We keep reading that print books are experiencing something of a vinyl-like renaissance. Amazon Prime Reading might just tempt you to dust down the Kindle, however.
Prime Reading is another free batch of content for Prime subscribers, joining the video and music they’re already spoonfed. The service allows you to ‘borrow’ up to ten books or magazines from Amazon’s collection at any one time. There’s no (apparent) limit on what you can read – you can smash your way through their entire digital bookshelves and magazine racks, as long as you ‘return’ an item before ‘borrowing’ a new one when you reach the ten-item limit.
This is entirely separate to Kindle Unlimited – a £7.99 per month service that gives you access to a library of books, audiobooks and magazines. It’s also a separate initiative from Kindle First, which allows Prime subscribers to download one free book a month from up-and-coming authors. Confusing, eh?
Getting your books
So how do you borrow stuff from Amazon Prime Reading and what’s available? If you go to the Kindle Store section of the Amazon UK website, you’ll see a link for Prime Reading running along the top of the screen.

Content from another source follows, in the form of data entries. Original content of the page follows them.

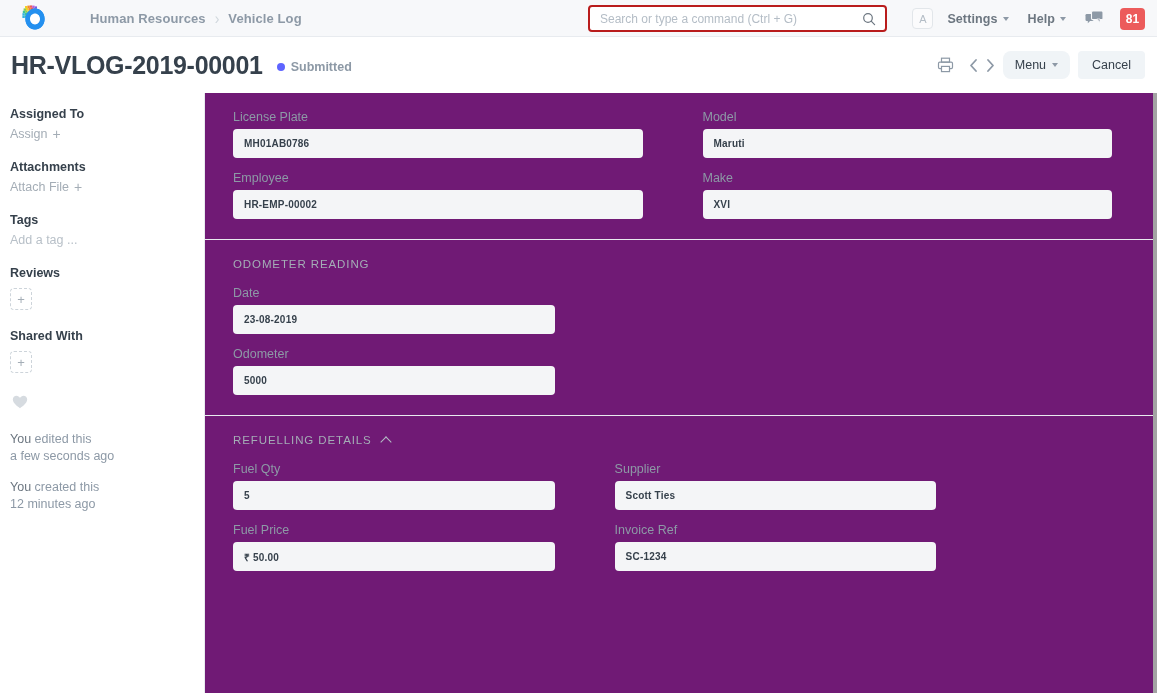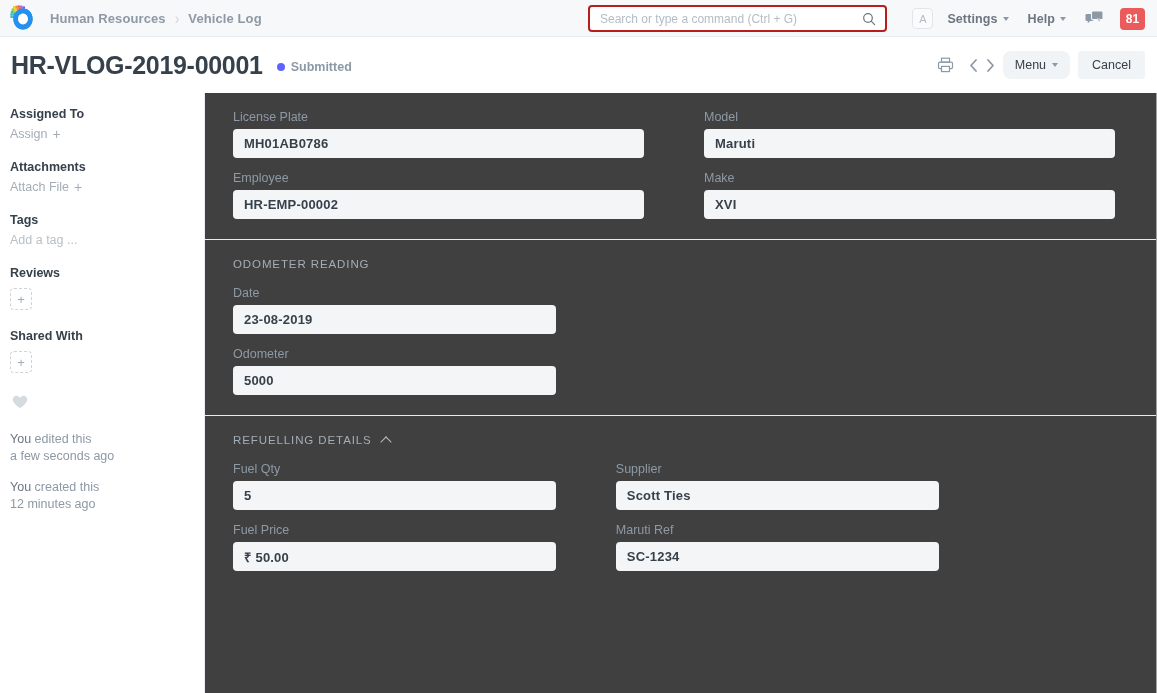"Human Resources" .navbar { gap: none -> 28px; padding: 0 12px 0 8px -> 0 12px 0 20px }
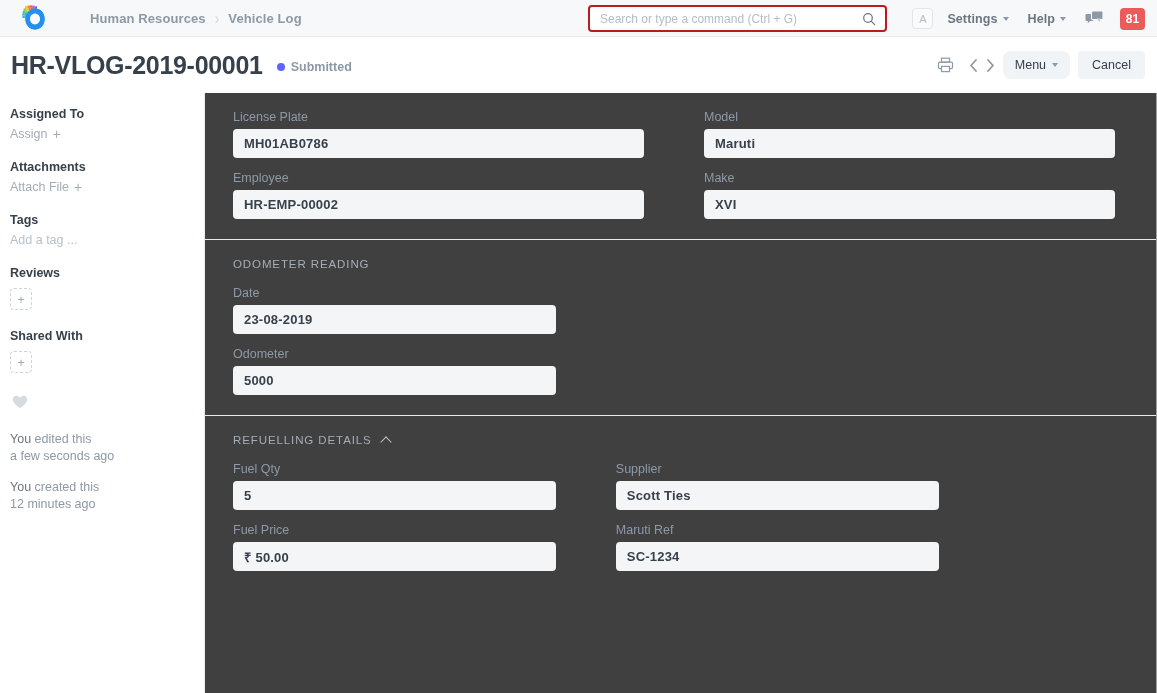"License Plate" .main { background: #404040 -> #701a75; border-right: 1px solid #a3a3a3 -> 4px solid #a3a3a3 }
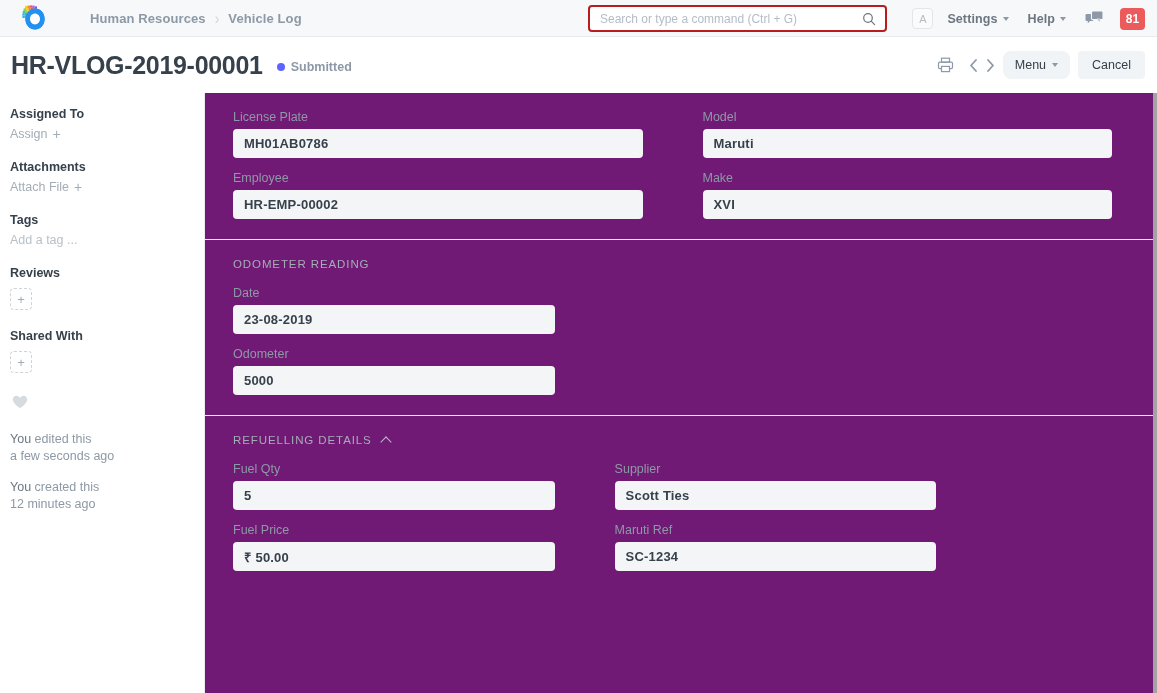"MH01AB0786" .field-value { font-size: 13px -> 10px }
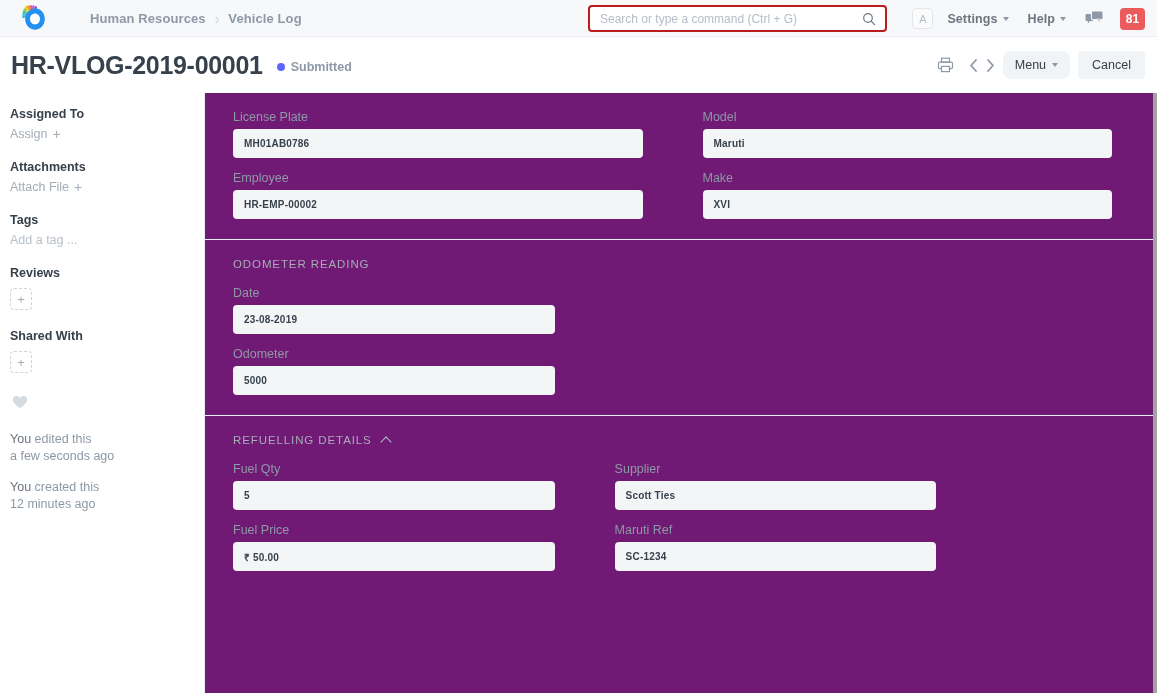"Maruti Ref" div.field-label { text: Maruti -> Invoice }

Here you’ll find a catalogue of titles to choose from, although don’t think you’re getting access to everything in the Kindle Store – it seems you’re limited to a selection of around 1,000 books and magazines of variable quality.
Is it all complete guff? Absolutely not. I’m currently thumbing my way through The Etymologicon, which is an entertaining, QI-style romp through the history of words and phrases. There’s Harry Potter and the Philosopher’s Stone for those who take an unhealthy interest in kids pretending to be wizards; there’s the autobikeography of cycling couple Laura Trott and Jason Kenny; and there are lots of Lonely Planet guides to various countries if you’re taking your Kindle on your travels. To be sure, there’s an awful lot of fluff and nonsense in there too: those hoping Nadine Dorries makes a better novelist than politician will be sorely disappointed if the first few pages of her nursing novel are anything to go by.
On the magazine shelves, there are plenty of decent titles to choose from. Time Magazine and The Week for those who like to digest their politics; Esquire and Vogue for those who want to check if their sandals are still de rigueur; Wired and none other than PC Pro – the organ edited and written by the two founders of this very website – are available for techies.
Which devices?
Once you’ve chosen to download a title, it can (normally) be downloaded to any of your devices: Kindle readers, smartphones and tablets with the Kindle app, or the Kindle app for PCs and Macs.
Some magazine (such as PC Pro) or graphic book titles are only available as scanned pages, and so can’t be beamed down to Kindles. Some offer both page-flipper and plain text options. Download Time on your iPad for instance, and you can switch views between the page scans and plain text and pictures, which is certainly easier to read.
There’s no limit to the number of devices you can download content to, and you can, of course, pick up from where you left off as you move from device to device.
Never buy a book again?
Will Prime Reading mean you never have to buy a book or magazine ever again? The library is quite limited and you’ll almost certainly struggle if you’re hunting for works from a particular author. That said, I’m off on holiday the week after next, and I’ve already stuffed my Kindle with half a dozen books and magazines that I’m keen to plough through.
It may not rival The British Library, but as an extra perk for Prime subscribers, it will certainly drag me back into Amazon’s keep net.